To paraphrase Benjamin Franklin, “In this world nothing can be said to be certain, except the reliability of Mason PUD 3’s electrical service, and taxes.”

Washington State imposes two taxes on public utility district customers. For customers who live within the Shelton city limits, there’s an additional tax charged by the city.

For transparency’s sake, all taxes are calculated separately and shown on each bill.


Why Do We Have These Taxes? What are the rates?

Washington State Public Utility Tax

Operators of certain public service businesses (such as electrical utilities) are subject to the Washington State Public Utility Tax. This tax is applied to PUD 3’s retail electric sales and services. The tax rate is 3.8734%. See RCW requirements here.

Washington State Public Utility District (PUD) Privilege Tax

PUD 3 pays the Washington State Public Utility District (PUD) Privilege Tax in place of property taxes. It applies to the business of operating works, plants, or facilities for the generation, distribution, and sale of electric energy. The tax rate is 2.14%. See RCW requirements here

City of Shelton Electric Public Utility District Tax

The city of Shelton charges an Electric Public Utility District Tax for PUD 3 to operate works, plants, or facilities for the generation, distribution, and sale of electric energy within the city limits.
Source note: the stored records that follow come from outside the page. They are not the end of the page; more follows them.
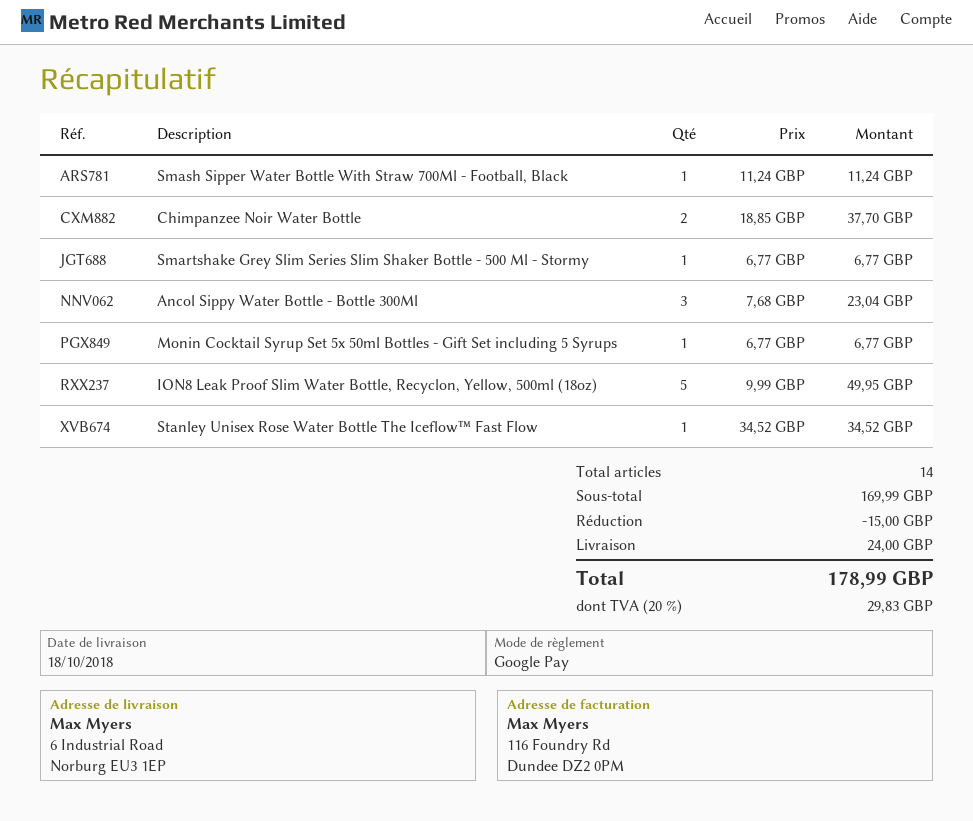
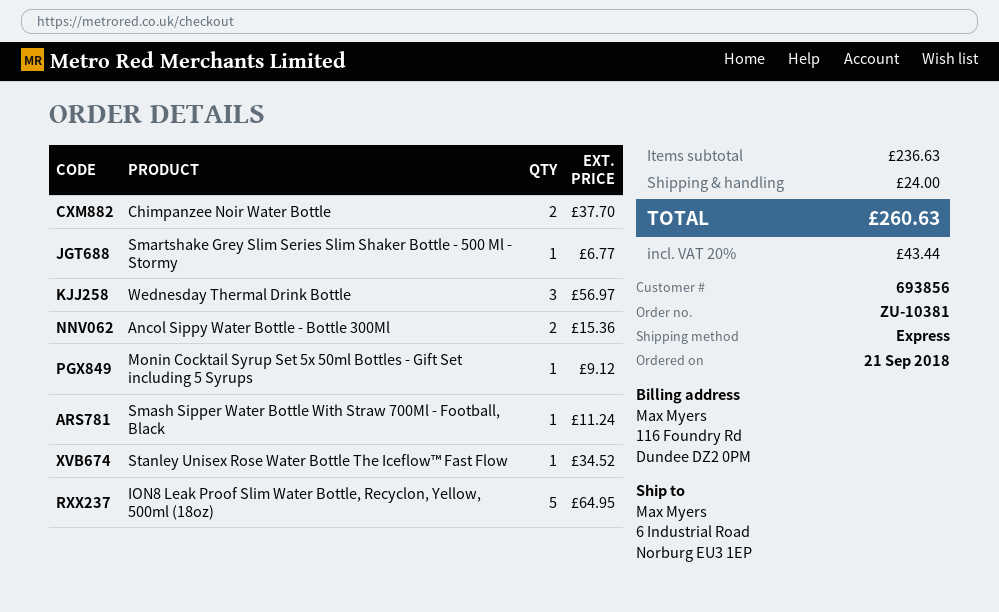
Ancol Sippy Water Bottle - Bottle 300Ml: 3 for 23.04 -> 2 for 15.36
Monin Cocktail Syrup Set 5x 50ml Bottles - Gift Set including 5 Syrups: 1 for 6.77 -> 1 for 9.12
ION8 Leak Proof Slim Water Bottle, Recyclon, Yellow, 500ml (18oz): 5 for 49.95 -> 5 for 64.95
Wednesday Thermal Drink Bottle: none -> 3 for 56.97
subtotal: 169.99 -> 236.63
discount: 15.00 -> none
tax: 20% = 29.83 -> 20% = 43.44
total: 178.99 -> 260.63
Essentially, it pays for the right to do business in city right of way. The City of Shelton Utility Tax rate is 6%.


How Are Taxes Calculated for Mason County? The City of Shelton?

State tax calculation for PUD 3 customers outside the city limits of Shelton:

  1. Total PUD Charges x .038734 = State Public Utility Tax
  2. (Total PUD Charges + State Public Utility Tax) x .0214 = State PUD Privilege Tax

State and local tax calculation for PUD 3 customers within the city limits of Shelton:

  1. Total PUD Charges x .038734 = State Public Utility Tax
  2. (Total PUD Charges + State Public Utility Tax) x .0214 = State PUD Privilege Tax
  3. (Total PUD Charges + State Public Utility Tax + State PUD Privilege Tax) x .06 = Shelton Electric Public Utility District Tax

Unsure of how a prior rate increase affected your current bill? This is a handy tool that may be able to help.
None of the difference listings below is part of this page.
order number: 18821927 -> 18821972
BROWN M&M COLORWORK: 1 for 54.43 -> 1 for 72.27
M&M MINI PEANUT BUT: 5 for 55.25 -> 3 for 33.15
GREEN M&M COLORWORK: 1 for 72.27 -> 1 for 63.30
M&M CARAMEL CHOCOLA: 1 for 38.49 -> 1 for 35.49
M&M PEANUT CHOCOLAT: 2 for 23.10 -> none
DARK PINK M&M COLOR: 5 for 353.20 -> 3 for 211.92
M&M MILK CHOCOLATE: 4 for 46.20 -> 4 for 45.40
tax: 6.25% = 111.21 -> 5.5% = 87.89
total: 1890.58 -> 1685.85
Please contact customer service at (360) 426-8255 if you have any questions.

PUD 3 Residential Rate Calculator

In some cases, meter readings are estimated and "Estimated Statement" is printed on the customer's bill. 

In these cases, the billing system will estimate a customer's usage based on the length of the billing cycle, previous usage for corresponding billing periods, and PUD staff may make adjustments based on other factors and weather conditions. 

If an estimated bill is issued, any difference between estimated and actual usage will automatically be corrected on the next bill when an actual read is obtained. 

This surcharge is to recover the actual cost to provide and administer the utility’s Low-Income Programs. New legislation was passed in 2019 by the Washington State legislature called the Clean Energy Transformation Act (CETA RCW 19.405.120) requiring low-income programs to prioritize customers with high “energy burdens.” To comply with this section of the Act, the PUD terminated future enrollment in its existing low-income programs and created a new compliant Low-Income Energy Assistance Grant Program which considers energy burden. The law requires equitable distribution of benefits while reducing burdens to vulnerable populations and highly impacted communities, therefore the program exempts those customers from sharing the costs of the assistance programs. Separating the costs of the surcharge from the energy rate allows for the exemption to those customers.